← К описанию

Айрис Мердок - Море, море



Iris Murdoch

THE SEA, THE SEA


Copyright © Iris Murdoch, 1978

© М. Лорие (наследник), перевод, 2016

© Издание на русском языке, оформление. ООО «Издательская Группа „Азбука-Аттикус“», 2016

Издательство АЗБУКА®

Предыстория

Море, которое раскинулось передо мною сейчас, когда я пишу эти строки, не сверкает, а скорее рдеет в мягком свете майского солнца. Начался прилив, и оно тихо льнет к земле, почти не тронутое рябью и пеной. Ближе к горизонту оно окрашено в пурпур, прочерченный изумрудно-зелеными штрихами. У самого горизонта оно темно-синее. Ближе к берегу, где вид на него ограничивают громоздящиеся справа и слева песочно-желтые скалы, протянулась зеленая полоса посветлее, ледяная и чистая, но не прозрачная, а приглушенно-матовая. Здесь север, и яркий солнечный свет не проникает в толщу моря. Там, где вода лижет скалы, на ее поверхности еще сохраняется пленка цвета. У самого горизонта очень бледное безоблачное небо разбросало по темно-синей воде легкие серебряные блики. К зениту небесная синь густеет, вибрирует. Но небо какое-то холодное, даже солнце какое-то холодное.


Не успел я закончить этот абзац, предназначенный служить вступлением к моим мемуарам, как произошло нечто до того немыслимое, до того страшное, что и сейчас я не в силах это описать, хотя прошло уже немало времени и я, кажется, даже нашел этому возможное объяснение, правда, не особенно успокоительное. Может быть, спустя еще какое-то время я немного приду в себя и голова прояснится.
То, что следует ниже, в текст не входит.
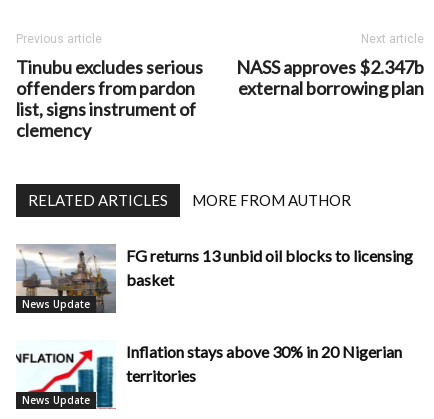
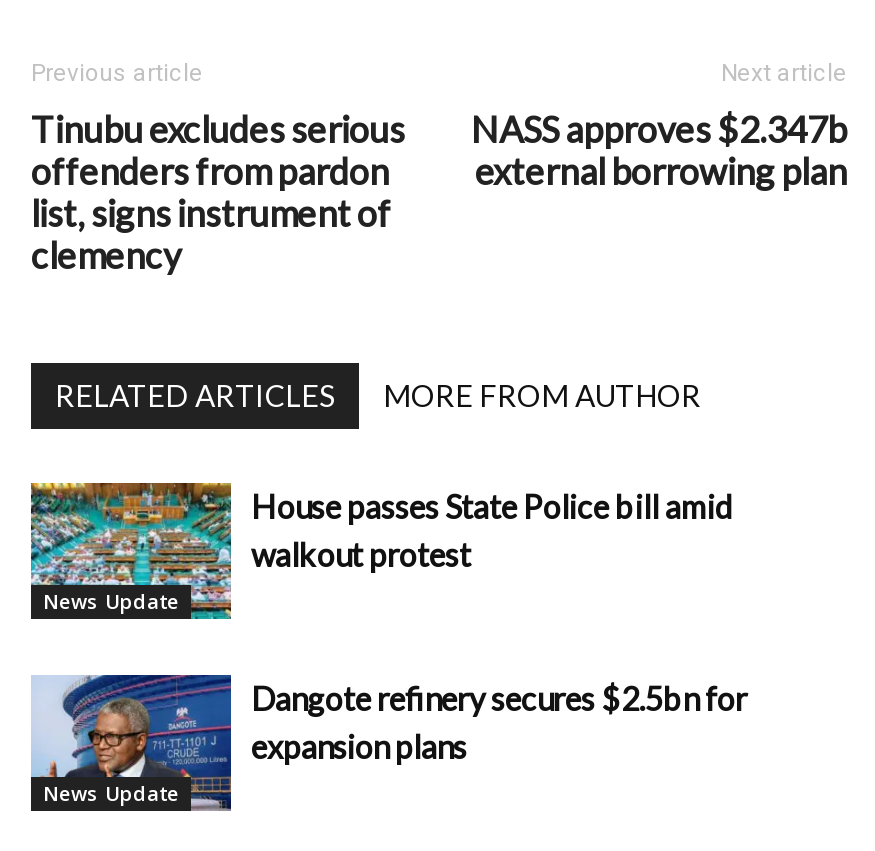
- [image]
- FG returns 13 unbid oil blocks to licensing
- basket
+ [image]
+ House passes State Police bill amid
+ walkout protest

- [image]
- Inflation stays above 30% in 20 Nigerian
- territories
+ [image]
+ Dangote refinery secures $2.5bn for
+ expansion plans
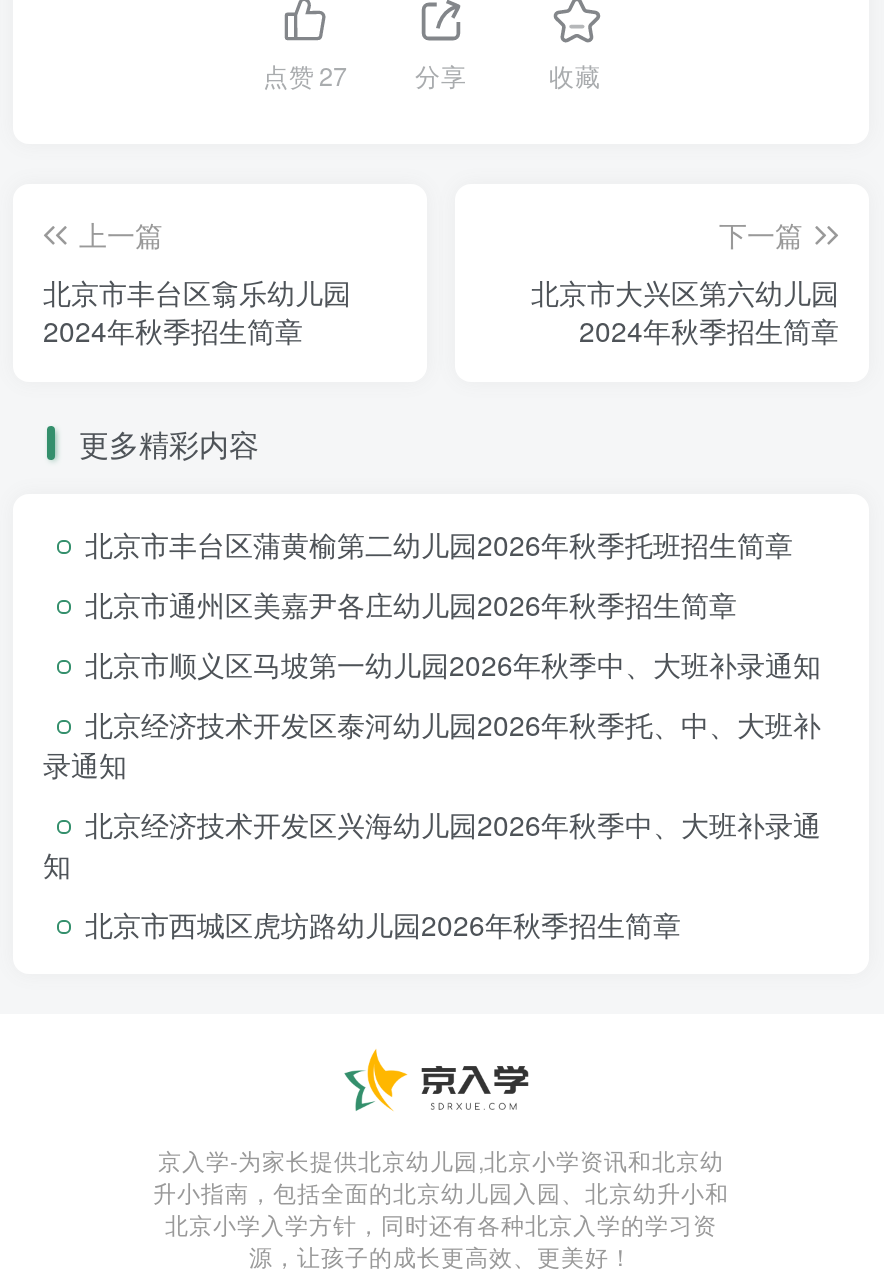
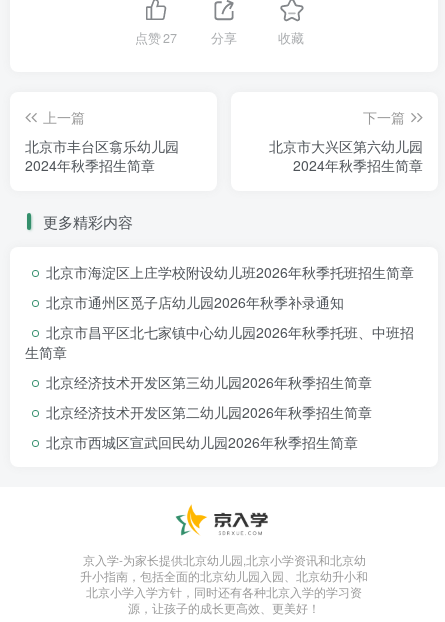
- 北京市丰台区蒲黄榆第二幼儿园2026年秋季托班招生简章
+ 北京市海淀区上庄学校附设幼儿班2026年秋季托班招生简章

- 北京市通州区美嘉尹各庄幼儿园2026年秋季招生简章
+ 北京市通州区觅子店幼儿园2026年秋季补录通知

- 北京市顺义区马坡第一幼儿园2026年秋季中、大班补录通知
+ 北京市昌平区北七家镇中心幼儿园2026年秋季托班、中班招
+ 生简章

- 北京经济技术开发区泰河幼儿园2026年秋季托、中、大班补
- 录通知
+ 北京经济技术开发区第三幼儿园2026年秋季招生简章

- 北京经济技术开发区兴海幼儿园2026年秋季中、大班补录通
- 知
+ 北京经济技术开发区第二幼儿园2026年秋季招生简章

- 北京市西城区虎坊路幼儿园2026年秋季招生简章
+ 北京市西城区宣武回民幼儿园2026年秋季招生简章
Я сказал – мемуары. Вот во что, значит, выльются эти записи? Там видно будет. Пока что, в возрасте одной страницы, они больше похожи не на мемуары, а на дневник. Ну так пусть будет дневник. Как мне жаль, что я не вел дневника раньше, какой это был бы документ! А теперь главные события моей жизни в прошлом, а впереди – ничего, кроме «воспоминаний на покое». Исповедь себялюбца? Не совсем, но что-то в этом роде. Разумеется, своим актерам и актрисам я этого не говорил. Они бы меня засмеяли.

Театр – вот где убеждаешься в быстротечности земной славы. Ах, эти чудесные, все в блестках, канувшие без следа пантомимы! Теперь я отрекусь от волшебства и стану отшельником; поставлю себя в такое положение, чтобы можно было честно сказать: мне только и осталось, что учиться быть добрым. Конец жизни справедливо считают порой размышлений. Пожалею ли я о том, что для меня эта пора не наступила раньше?

Писать необходимо, это-то ясно, и притом совсем не так, как я писал прежде. Все написанное мною прежде были однодневки, на большее я и не претендовал. Эти же мои записи – для потомства, они не могут не надеяться, что пребудут в веках. Да, этот предмет, эта книжечка, libellum[1], творение, которому я даю жизнь и которое словно бы уже обрело собственную волю, – для меня отныне как живое существо. Оно хочет жить, хочет уцелеть.

Я и подумывал вести дневник – не событий, потому что их не будет, а просто чтобы получилась некая смесь из мыслей и повседневных наблюдений, моя философия, мои pensées[2], на фоне несложных описаний погоды и прочих природных явлений. Теперь мне снова кажется, что это была неплохая идея. Море. Одними словесными картинами моря я мог бы заполнить целый том. И систематически рассказать о здешних местах, их флоре и фауне. Если хватит прилежания, это могло бы представить известный интерес, хоть я и не Уайт из Селборна[3]. Вот сейчас из моего окна, обращенного к морю, я вижу чаек трех разных пород, ласточек, баклана, бесчисленных бабочек, порхающих над цветами, каким-то чудом выросшими на моих желтых скалах…

Только не надо пытаться писать «красиво», это испортило бы весь замысел. К тому же я только выставил бы себя в смешном свете.

О благословенное северное море, настоящее море, с чистыми, милостивыми приливами и отливами, не то что Средиземное, этот котел вонючего разогретого супа!

Говорят, здесь водятся тюлени, но я их еще не видел.